Current retiree benefits are paid from the payroll taxes collected from today’s workers. Due to the effects of the recent recession, Social Security will not collect enough in taxes to pay for all of its promised benefits in both 2010 and 2011, and, starting in 2015, those deficits will become permanent.
From 1983 through 2009, workers paid more in payroll taxes than the Social Security program needed. These additional taxes were supposed to accumulate to help to finance retirement benefits for baby boomers. But these excess taxes were not saved or invested for the future. Instead, the money was used to finance other government programs. In return for the diverted revenue, Social Security’s trust fund received special issue U.S. Treasury bonds. In 2015, when Social Security starts redeeming its Treasury bonds, the federal government will be required to pay off the bonds through higher taxes or massive borrowing.

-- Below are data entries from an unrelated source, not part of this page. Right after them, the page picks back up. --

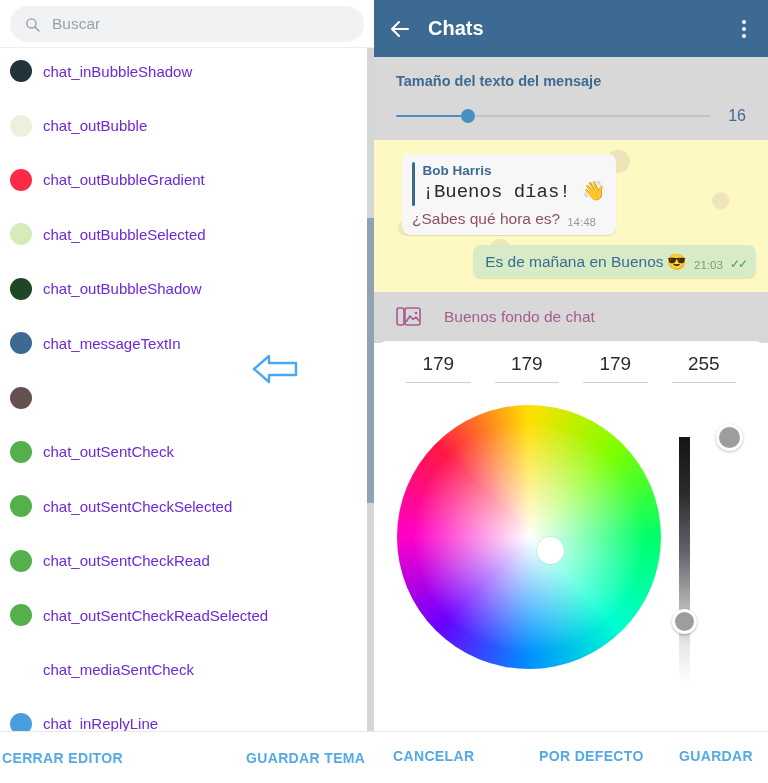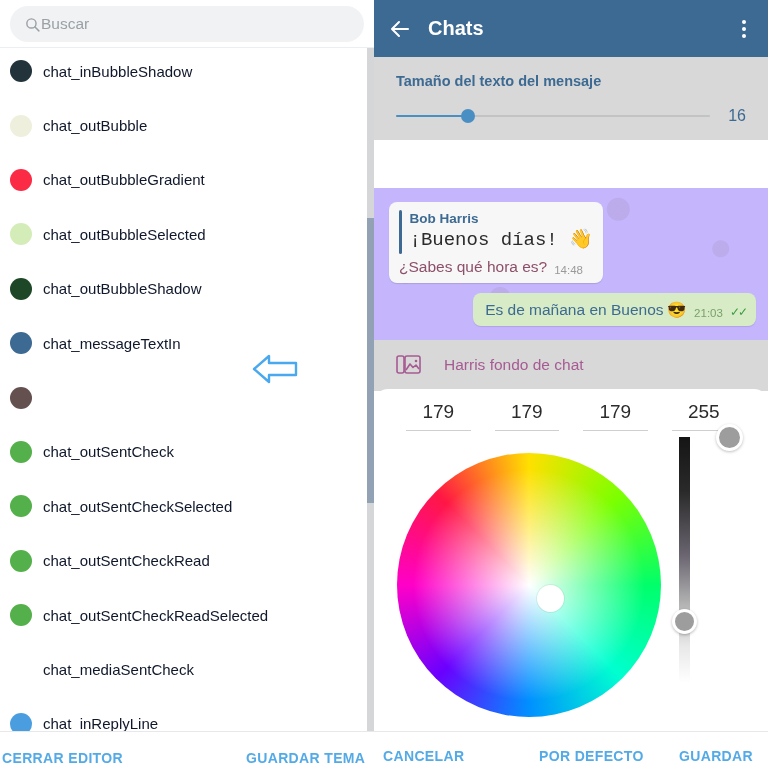--- a/index.html
+++ b/index.html
@@ -23,20 +23,21 @@
     height: 47px; flex: 0 0 47px;
     padding: 6px 10px 5px 10px;
     background: #fff;
   }
   .search-box {
     height: 36px; width: 100%;
     background: #f1f2f3;
     border-radius: 18px;
     display: flex; align-items: center;
     padding: 0 14px;
+    gap: 11px;
   }
   .search-icon { width: 17px; height: 17px; flex: 0 0 17px; display:block; }
   .search-input {
     border: 0; outline: 0; background: transparent;
     font-family: "Liberation Sans", sans-serif;
     font-size: 15.5px; color: #333;
     width: 100%;
   }
   .search-input::placeholder { color: #9aa0a6; }
 
@@ -53,21 +54,21 @@
     background: #fff;
   }
   .swatch {
     width: 22px; height: 22px; border-radius: 50%;
     flex: 0 0 22px;
   }
   .swatch.empty { background: transparent; }
   .row-label {
     margin-left: 11px;
     font-size: 15px;
-    color: #0f172a;
+    color: #6d28d9;
     white-space: nowrap;
   }
 
   
   .list-scroll-track {
     position: absolute; top: 0; right: 0;
     width: 7px; height: 100%;
     background: #d4d6d8;
   }
   .list-scroll-thumb {
@@ -157,24 +158,23 @@
   }
   .slider-value {
     font-size: 16px; color: #3d6a92; font-weight: normal;
     min-width: 22px; text-align: right;
   }
 
   
   .chat-preview {
     flex: 0 0 auto;
     position: relative;
-    background: #c4b5fd;
-    padding: 14px 12px 14px 15px;
-    overflow: hidden;
-    margin-top: 48px;
+    background: #fef9c3;
+    padding: 14px 12px 14px 28px;
+    overflow: hidden;
   }
   .chat-preview::before {
     content:"";
     position:absolute; inset:0;
     background-image:
       radial-gradient(circle at 18% 22%, rgba(150,120,140,.18) 0 9px, transparent 10px),
       radial-gradient(circle at 62% 14%, rgba(150,120,140,.16) 0 11px, transparent 12px),
       radial-gradient(circle at 88% 40%, rgba(150,120,140,.15) 0 8px, transparent 9px),
       radial-gradient(circle at 32% 72%, rgba(150,120,140,.15) 0 10px, transparent 11px),
       radial-gradient(circle at 76% 82%, rgba(150,120,140,.15) 0 9px, transparent 10px),
@@ -293,21 +293,21 @@
     background:#fff;
   }
   .right-actions .act {
     position:absolute; top: 16px;
     font-size: 14px; font-weight:bold;
     letter-spacing: .35px;
     color: #53aae6; background:none; border:0;
     font-family: "Liberation Sans", sans-serif;
     cursor:pointer;
   }
-  .act-cancel { left: 9px; }
+  .act-cancel { left: 19px; }
   .act-default { left: 165px; }
   .act-save { left: 305px; }
 </style>
 </head>
 <body>
 
 <div class="app">
 
   <div class="left-panel">
 
@@ -440,21 +440,21 @@
       </div>
     </div>
 
     <div class="wallpaper-row">
       <svg width="26" height="24" viewBox="0 0 26 24" fill="none" stroke="#a75b93" stroke-width="1.6">
         <rect x="1" y="3" width="7" height="17" rx="2"></rect>
         <rect x="9" y="3" width="15" height="17" rx="2"></rect>
         <circle cx="20" cy="8" r="1.3" fill="#a75b93" stroke="none"></circle>
         <polyline points="10,17 14,11 17,14.5 20,12 23,16" stroke-linejoin="round"></polyline>
       </svg>
-      <div class="wallpaper-label">Harris fondo de chat</div>
+      <div class="wallpaper-label">Buenos fondo de chat</div>
     </div>
 
     <div class="picker-sheet">
       <div class="rgba-row" id="rgba-row">
           <div class="rgba-field">
             <div class="rgba-value">179</div>
             <div class="rgba-underline"></div>
           </div>
           <div class="rgba-field">
             <div class="rgba-value">179</div>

Social Security’s uncertain future is a problem for all workers, but especially for roughly half of the American workforce that has no other retirement program. Few of these Americans have any significant savings, and they will depend heavily on the government for their retirement incomes.
This dependence is largely the result of government policies. By soaking up money that could otherwise be invested for the future, Social Security’s high tax rate makes it much harder for lower-income and moderate-income workers to accumulate any significant savings.
Complex government regulations also discourage the expansion of occupational pensions to cover a higher proportion of the workforce. Over the last few decades, the cost of traditional pension plans has skyrocketed, and thousands of them have shut down. Efforts to develop innovative hybrid pension plans stalled when confusing laws and regulations resulted in lawsuits.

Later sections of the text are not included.